La cessazione del regime comunitario delle quote latte cambia lo scenario internazionale. Giuseppe Alai ci indica le sfide più rilevanti per il Consorzio del Parmigiano Reggiano
Il Consorzio del Parmigiano Reggiano ha compiuto ottant’anni. «Era il 26 luglio 1934 quando i produttori del formaggio chiamato con i nomi di “Parmigiano” e "Reggiano” fondarono il Consorzio volontario interprovinciale fra produttori del formaggio “Grana tipico”».
Per concludere le celebrazioni di questa ricorrenza a fine gennaio è stato organizzato nella Rocca di Soragna, dove venne firmato l’atto che diede vita al Consorzio, il convegno “Il Parmigiano Reggiano e lo scenario post quote latte: il ruolo del Consorzio di tutela”. «Oggi, come 80 anni fa, negli anni successivi alla forte crisi economica del 29 -, ha dichiarato il presidente del Consorzio Giuseppe Alai - di fronte alle debolezze che affliggono il sistema, c’è bisogno di costruire nuovi scenari».

A Soragna è intervenuto anche il ministro Maurizio Martina. Qual è stata la sua posizione e quali le richieste avanzate dal Consorzio al Governo?

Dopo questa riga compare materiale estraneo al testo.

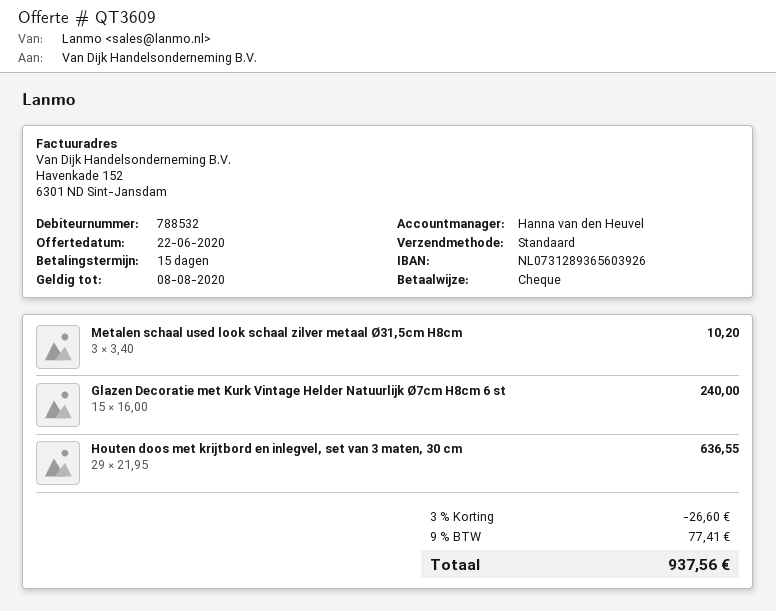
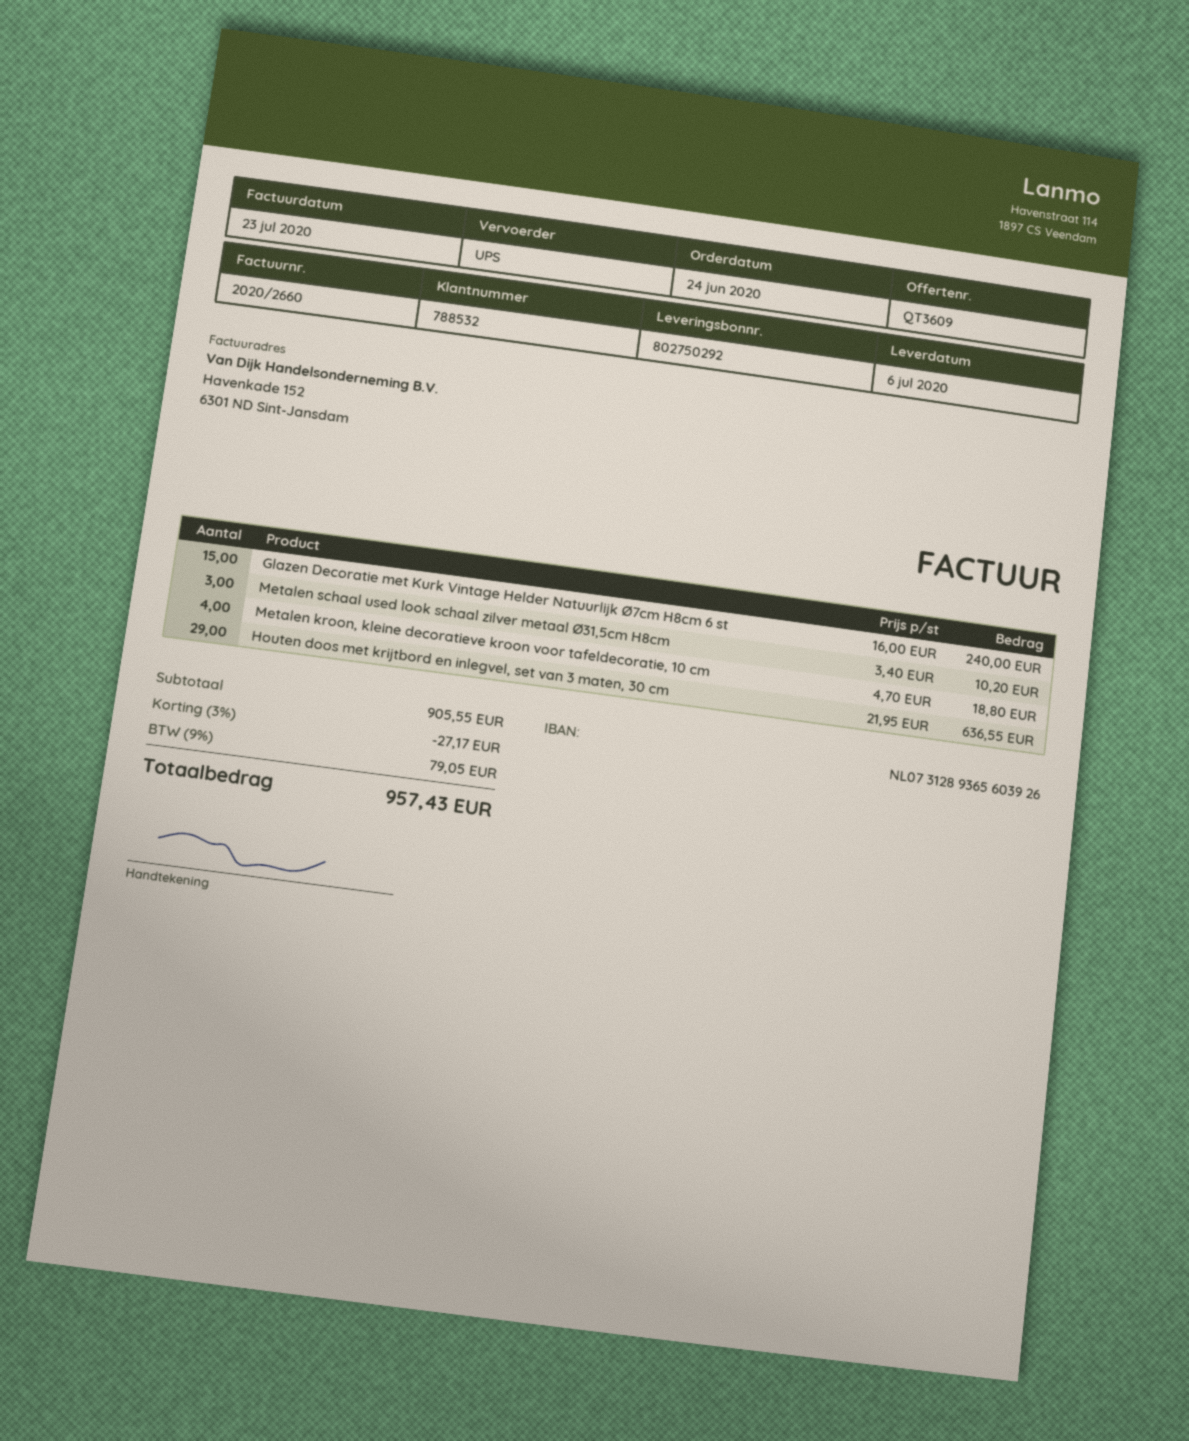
shipping method: standard -> UPS
Metalen kroon, kleine decoratieve kroon voor tafeldecoratie, 10 cm: none -> 4 x 4.70 = 18.80
discount: 3% = 26.60 -> 3% = 27.17
tax: 9% = 77.41 -> 9% = 79.05
total: 937.56 -> 957.43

«Il ministro ha sottolineato come occorra far leva su due punti di forza: l’interprofessione nel sistema latte e formaggio e il rafforzamento dei consorzi di tutela in uno scenario che cambia e va riletto con una visione aperta. Da gestire con attenzione è non solo il mercato interno ma soprattutto internazionale. Al Governo, proprio in riferimento a questo, chiediamo una sorta di accompagnamento sui mercati esteri che ci consenta di aumentare le esportazioni e una maggiore tutela della denominazione del nostro prodotto, per difenderlo dalle imitazioni e dalle evocazioni o usurpazioni di nome. Ancora oggi il nostro nemico numero fuori dall’Unione europea è infatti il cosiddetto Parmesan. Occorre poi puntare sui sistemi di aggregazione che porteranno a un miglioramento di sistema di autogoverno del Consorzio».
Come è cresciuta l’importanza del Consorzio negli anni e come è cambiato o cambierà ancora il suo ruolo?
«Il Consorzio ha avuto un ruolo egemone per i caseifici, tant’è che ogni altra iniziativa sorta a lato non ha mai trovato il gradimento atteso. In futuro dovremmo orientarci in una logica di mercato libero nella produzione e affrontare sfida di tipo culturale per fronteggiare una nuova competitività internazionale. Ci sono parecchie insidie e pericoli dietro alla cessazione del regime delle quote latte perché si passerà da produzioni oggi contingentate per legge, a produzioni libere legate a condizioni climatiche o economiche della produzione. Sarà un mercato globale, quello che ci vedrà impegnati, dentro al quale sarà necessaria la consapevolezza di essere una sorta di fabbrica unica, con un marchio ombrello per la difesa del nostro prodotto.
È importante dunque costruire una visione di sistema per fronteggiare la concorrenza. Questi 10 anni della mia guida al Consorzio sono stati contraddistinti quasi interamente dalla crisi economica e da una contrazione dei consumi interni e questo ha portato alla creazione di nuove metodologie di promozione del nostro formaggio e la ricerca di nuovi mercati esteri».
Guardando all’estero invece su quali mercati occorre puntare?
«Dapprima abbiamo seguito i mercati in cui emigravano gli italiani, quindi Francia, Germania, Inghilterra e Stati Uniti. Poi ci siamo accorti che ci sono anche altri grandi paesi emergenti, molto attenti alla cultura del food italiano, dove c’è un richiamo all’Italian sounding. Il nostro interesse si è dunque esteso ad Asia, Giappone, Cina, Corea, America del sud e continuerà a essere rivolto verso tutti i Paesi che hanno un’economia in crescita».